Here’s how we can recover an estimate of the LATE using a fuzzy RDD:

## Use iv_robust
fuzzy_fit <- iv_robust(
  y ~ tr * x | (x > 0) * x,
  data = fuzzy_house
)

## Check with "naive" sharp RDD
sharp_fit <- lm_robust(
  y ~ tr * x,
  data = fuzzy_house
)

## Compare
screenreg(
  list(fuzzy_fit, sharp_fit),
  include.ci = F,
  digits = 3
)

=======================================
             Model 1       Model 2     
---------------------------------------
(Intercept)     0.376 ***     0.464 ***
               (0.007)       (0.004)   
tr              0.223 ***     0.063 ***
               (0.012)       (0.006)   
x               0.184 ***     0.366 ***
               (0.020)       (0.016)   
tr:x            0.091 ***     0.013    
               (0.019)       (0.018)   
---------------------------------------
R^2             0.613         0.656    
Adj. R^2        0.612         0.656    
Num. obs.    6558          6558        
RMSE            0.150         0.141    
=======================================
*** p < 0.001; ** p < 0.01; * p < 0.05

You can see that using a standard regression approach yields a downward bias in the effect of incumbency.

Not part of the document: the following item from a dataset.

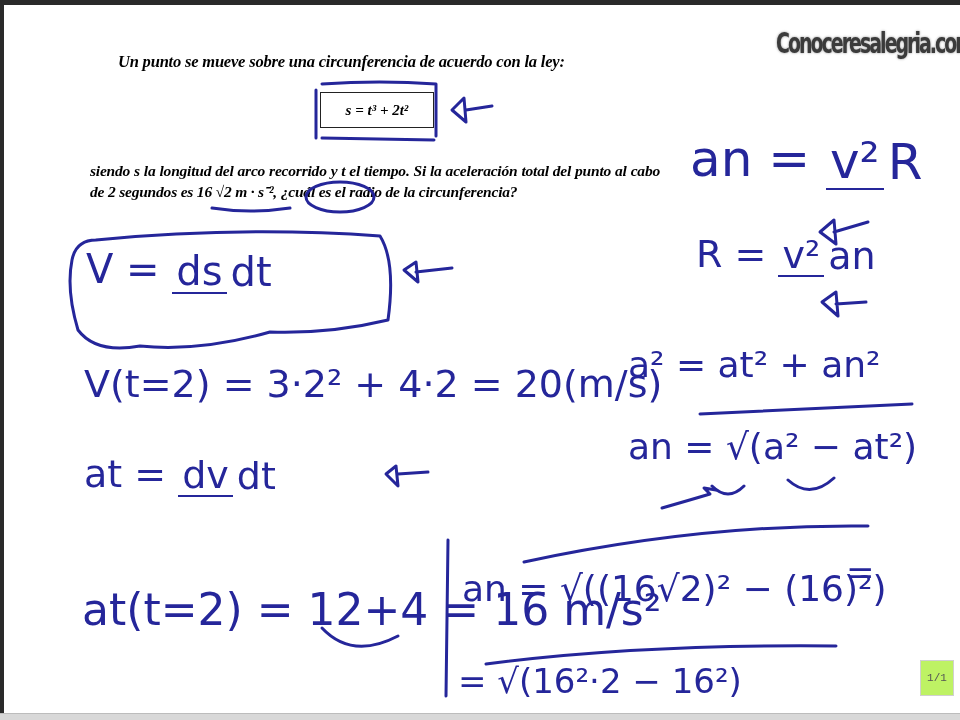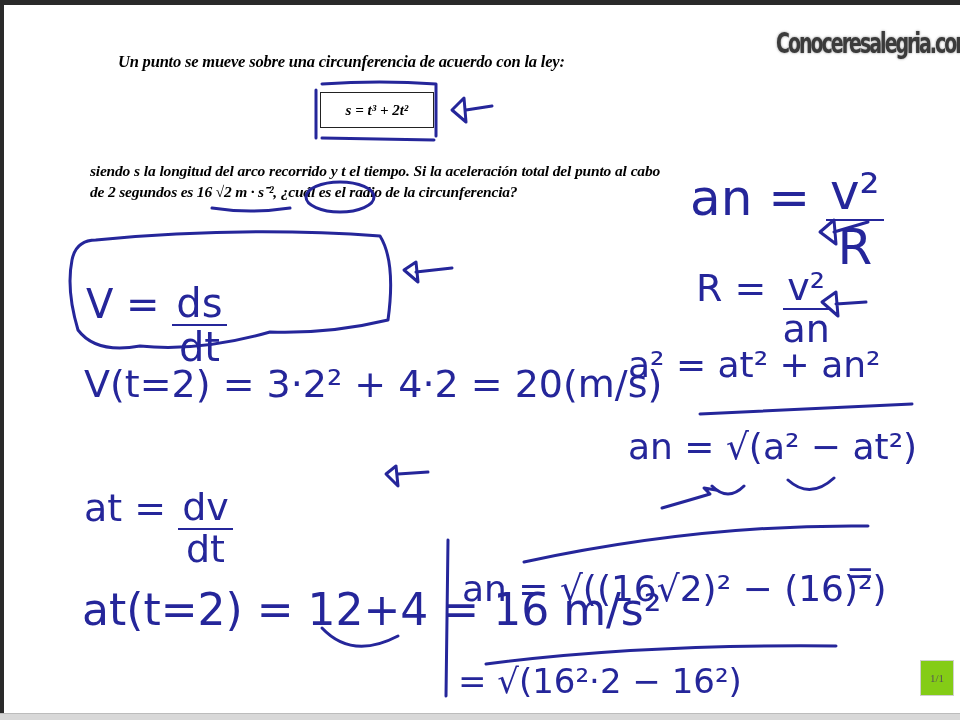"v²" .frac { flex-direction: column -> row; margin-top: 36px -> none }
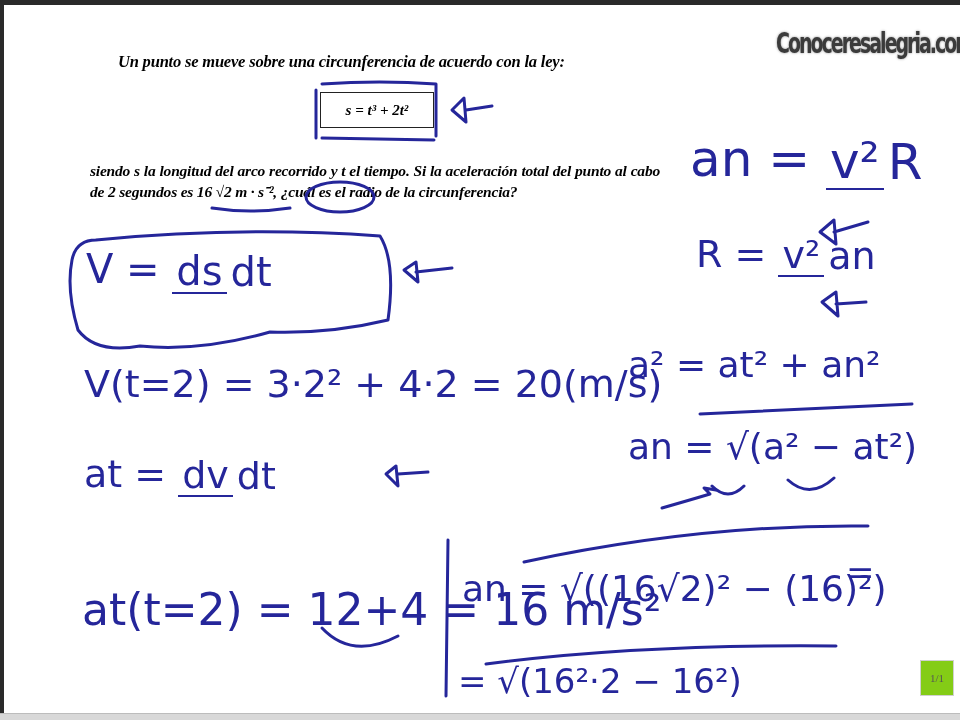"1/1" .page-indicator { background: #84cc16 -> #bef264; font-family: Liberation Serif, serif -> Liberation Mono, monospace }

The idea with the instrumental variables approach is to use the discontinuity threshold as the instrumental variable for the treatment. You then use the predicted likelihood of treatment as your causal variable rather than the treatment itself.

14.4 Conclusion

The RDD is a great tool of causal inference, and it has many advantages over the SOO design. However, to make it work, remember that you need a running variable that defines a threshold for or discontinuity in treatment assignment. This isn’t always the case. The next research design we’ll consider is very similar to this approach, but it is also more generalization to different contexts where a running variable isn’t available.